§ ENTRIES PROVIDED:
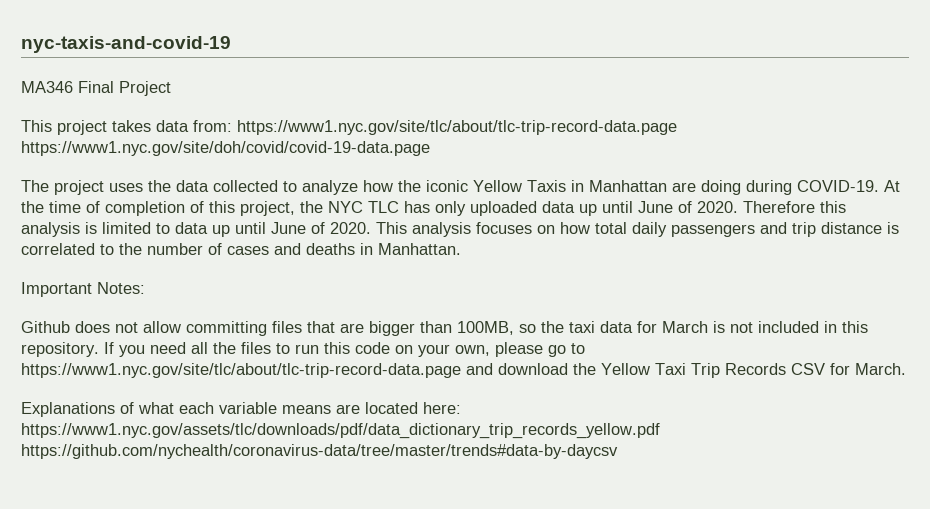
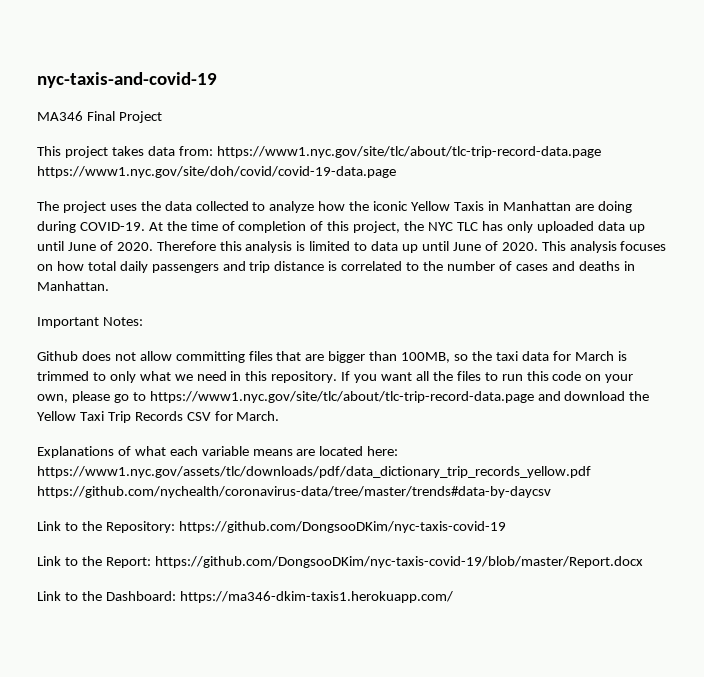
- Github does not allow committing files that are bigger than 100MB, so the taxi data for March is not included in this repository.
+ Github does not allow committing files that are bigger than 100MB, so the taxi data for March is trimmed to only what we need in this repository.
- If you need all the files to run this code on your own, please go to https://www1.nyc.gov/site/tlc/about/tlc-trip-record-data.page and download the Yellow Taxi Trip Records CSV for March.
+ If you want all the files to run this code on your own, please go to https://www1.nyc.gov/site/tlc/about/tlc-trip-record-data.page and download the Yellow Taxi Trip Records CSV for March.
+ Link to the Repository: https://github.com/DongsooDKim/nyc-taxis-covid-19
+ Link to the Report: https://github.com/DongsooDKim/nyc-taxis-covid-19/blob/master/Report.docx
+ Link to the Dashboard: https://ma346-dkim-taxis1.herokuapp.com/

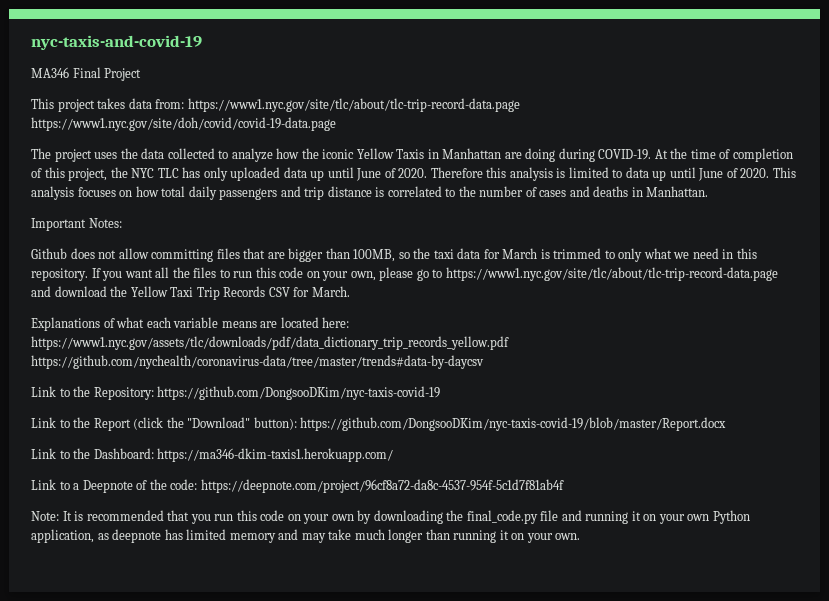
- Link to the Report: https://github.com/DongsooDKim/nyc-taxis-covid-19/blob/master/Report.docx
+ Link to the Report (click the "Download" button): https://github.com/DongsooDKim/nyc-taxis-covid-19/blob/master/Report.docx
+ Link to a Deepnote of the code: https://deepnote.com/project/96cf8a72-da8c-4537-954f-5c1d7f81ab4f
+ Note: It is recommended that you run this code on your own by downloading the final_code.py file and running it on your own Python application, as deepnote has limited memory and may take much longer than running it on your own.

...

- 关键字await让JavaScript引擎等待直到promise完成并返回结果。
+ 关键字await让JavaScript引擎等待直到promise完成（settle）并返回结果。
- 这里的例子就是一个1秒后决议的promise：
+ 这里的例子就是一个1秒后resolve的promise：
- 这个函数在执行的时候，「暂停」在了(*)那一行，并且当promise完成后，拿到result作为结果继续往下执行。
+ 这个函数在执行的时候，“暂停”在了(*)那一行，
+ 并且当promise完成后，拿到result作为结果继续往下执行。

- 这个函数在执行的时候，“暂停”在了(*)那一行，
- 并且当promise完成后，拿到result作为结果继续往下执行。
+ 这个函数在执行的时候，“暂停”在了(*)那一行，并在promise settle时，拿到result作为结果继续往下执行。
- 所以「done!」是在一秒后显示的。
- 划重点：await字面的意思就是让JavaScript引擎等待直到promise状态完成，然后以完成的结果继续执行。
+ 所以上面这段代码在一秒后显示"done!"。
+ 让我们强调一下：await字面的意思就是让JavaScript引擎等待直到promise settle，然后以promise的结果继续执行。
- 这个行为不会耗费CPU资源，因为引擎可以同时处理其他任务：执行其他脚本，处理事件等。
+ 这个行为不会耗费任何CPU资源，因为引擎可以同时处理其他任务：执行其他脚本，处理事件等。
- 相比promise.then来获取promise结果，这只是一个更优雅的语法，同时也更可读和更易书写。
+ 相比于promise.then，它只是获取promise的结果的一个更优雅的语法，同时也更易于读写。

§ PROMPT: For every line of the material above that contains the word "your", show the line.

§ ANSWER TO THE EXERCISE:
- If you need all the files to run this code on your own, please go to https://www1.nyc.gov/site/tlc/about/tlc-trip-record-data.page and download the Yellow Taxi Trip Records CSV for March.
+ If you want all the files to run this code on your own, please go to https://www1.nyc.gov/site/tlc/about/tlc-trip-record-data.page and download the Yellow Taxi Trip Records CSV for March.
+ Note: It is recommended that you run this code on your own by downloading the final_code.py file and running it on your own Python application, as deepnote has limited memory and may take much longer than running it on your own.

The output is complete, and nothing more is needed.